ArreauStandardPoodle said:


> Once again, unbelievably gorgeous photos! That Chantal is a hoot. She has no idea she is a show dog! I am so happy to see you letting you Spoos, show coat or not, just be dogs.
> 
> The photo of the Spoo conflab is a riot. It does look like the little dickens are cooking something up!
> 
> Thank you for sharing. I want to move in with you guys!


_
Well, now, I think we can make some room for you and your gang. We have extra beds and lots of land for the spoos!!_


----------



## jester's mom (Nov 25, 2008)

Cdnjennga said:


> Fantastic photos! I especially love the one in your first post where all the multi colours are running back in a straight line.
> 
> Chantel makes me laugh, there are many PWD owners who would love for their dog to do that as it's an exercise in the Apprentice level of water trials. You should get her retrieving something! You can just fill a wiffle ball with rocks and get it to sink and her to retrieve it. Alternatively you can use a 3 prong toy. Then she'll have 1 of the 5 tasks at that level down! It's called the underwater retrieve appropriately enough.


Hey, I'll have to do that with her. I don't expect she will take long to catch on to it, I'll probably have to do it a lot once she figures out I will play with her in the water...lol! Thanks for the idea!


----------



## jester's mom (Nov 25, 2008)

ArreauStandardPoodle said:


> Once again, unbelievably gorgeous photos! That Chantal is a hoot. She has no idea she is a show dog! I am so happy to see you letting you Spoos, show coat or not, just be dogs.
> 
> The photo of the Spoo conflab is a riot. It does look like the little dickens are cooking something up!
> 
> Thank you for sharing. I want to move in with you guys!

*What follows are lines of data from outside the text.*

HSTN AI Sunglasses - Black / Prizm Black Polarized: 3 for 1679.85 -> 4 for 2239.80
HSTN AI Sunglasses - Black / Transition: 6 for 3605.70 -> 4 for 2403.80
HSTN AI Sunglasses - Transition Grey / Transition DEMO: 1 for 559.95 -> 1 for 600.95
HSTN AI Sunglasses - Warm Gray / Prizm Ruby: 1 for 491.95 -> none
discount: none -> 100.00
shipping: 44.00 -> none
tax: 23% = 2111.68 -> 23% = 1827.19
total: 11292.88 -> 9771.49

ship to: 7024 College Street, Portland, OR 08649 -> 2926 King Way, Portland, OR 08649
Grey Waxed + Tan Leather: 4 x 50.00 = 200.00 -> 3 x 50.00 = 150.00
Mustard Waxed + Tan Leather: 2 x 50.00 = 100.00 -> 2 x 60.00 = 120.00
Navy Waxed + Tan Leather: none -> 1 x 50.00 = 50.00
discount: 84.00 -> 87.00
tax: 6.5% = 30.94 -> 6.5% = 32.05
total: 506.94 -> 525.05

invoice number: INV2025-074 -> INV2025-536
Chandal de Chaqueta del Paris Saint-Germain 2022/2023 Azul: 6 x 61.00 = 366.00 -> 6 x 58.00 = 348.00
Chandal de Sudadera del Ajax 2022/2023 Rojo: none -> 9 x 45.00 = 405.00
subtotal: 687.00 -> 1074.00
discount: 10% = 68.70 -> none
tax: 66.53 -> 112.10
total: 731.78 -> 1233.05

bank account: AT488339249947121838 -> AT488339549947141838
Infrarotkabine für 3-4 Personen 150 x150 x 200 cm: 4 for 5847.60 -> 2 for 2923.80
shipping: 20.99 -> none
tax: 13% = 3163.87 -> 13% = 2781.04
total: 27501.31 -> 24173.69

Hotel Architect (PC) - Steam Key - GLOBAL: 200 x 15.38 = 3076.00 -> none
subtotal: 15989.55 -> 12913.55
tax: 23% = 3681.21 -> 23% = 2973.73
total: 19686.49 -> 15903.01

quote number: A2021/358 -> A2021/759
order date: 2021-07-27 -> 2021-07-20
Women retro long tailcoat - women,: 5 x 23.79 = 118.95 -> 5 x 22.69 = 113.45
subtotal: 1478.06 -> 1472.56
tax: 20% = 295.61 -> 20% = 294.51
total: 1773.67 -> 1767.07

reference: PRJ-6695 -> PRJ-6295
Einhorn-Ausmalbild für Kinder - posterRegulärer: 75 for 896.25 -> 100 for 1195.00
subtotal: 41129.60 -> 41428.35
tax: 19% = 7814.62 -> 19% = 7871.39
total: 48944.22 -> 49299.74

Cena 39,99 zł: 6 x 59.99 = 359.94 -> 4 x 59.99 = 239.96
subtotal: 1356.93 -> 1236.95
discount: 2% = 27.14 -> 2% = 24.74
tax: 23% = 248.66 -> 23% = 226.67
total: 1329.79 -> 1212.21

Awww, I agree with Deb, come on down!! We'll make room...LOL! We will have to all get together some time this summer. Would be fun to meet!


----------



## apoodleaday (Feb 22, 2010)

These pictures were sooooo much fun at the end of a long day! Thank you very much for sharing. There were so many I liked best  The reflection of Taffy where her body makes the arch is very cool. Would make a fantastic watercolor.
I love it when the dogs get to be dogs no matter their coat! I took Lacey to 
4H tonight to meet my daughter's horse and the other horses. Everyone said Lacey would get dirty, but I said its okay she washes


----------



## jester's mom (Nov 25, 2008)

apoodleaday said:


> These pictures were sooooo much fun at the end of a long day! Thank you very much for sharing. There were so many I liked best  The reflection of Taffy where her body makes the arch is very cool. Would make a fantastic watercolor.
> I love it when the dogs get to be dogs no matter their coat! I took Lacey to
> 4H tonight to meet my daughter's horse and the other horses. Everyone said Lacey would get dirty, but I said its okay she washes


Thanks! I agree, Deb's pic of Taffy with the reflection would make a great water color! Glad to hear your girl gets to have a fun "dog's" life too! Yes, they do wash and I would feel horrible if any of my dogs had to spend their life in a crate or a pen just because it was being shown. What a stinky life that would be. My dogs being happy (any of my animals actually) makes me feel happy! 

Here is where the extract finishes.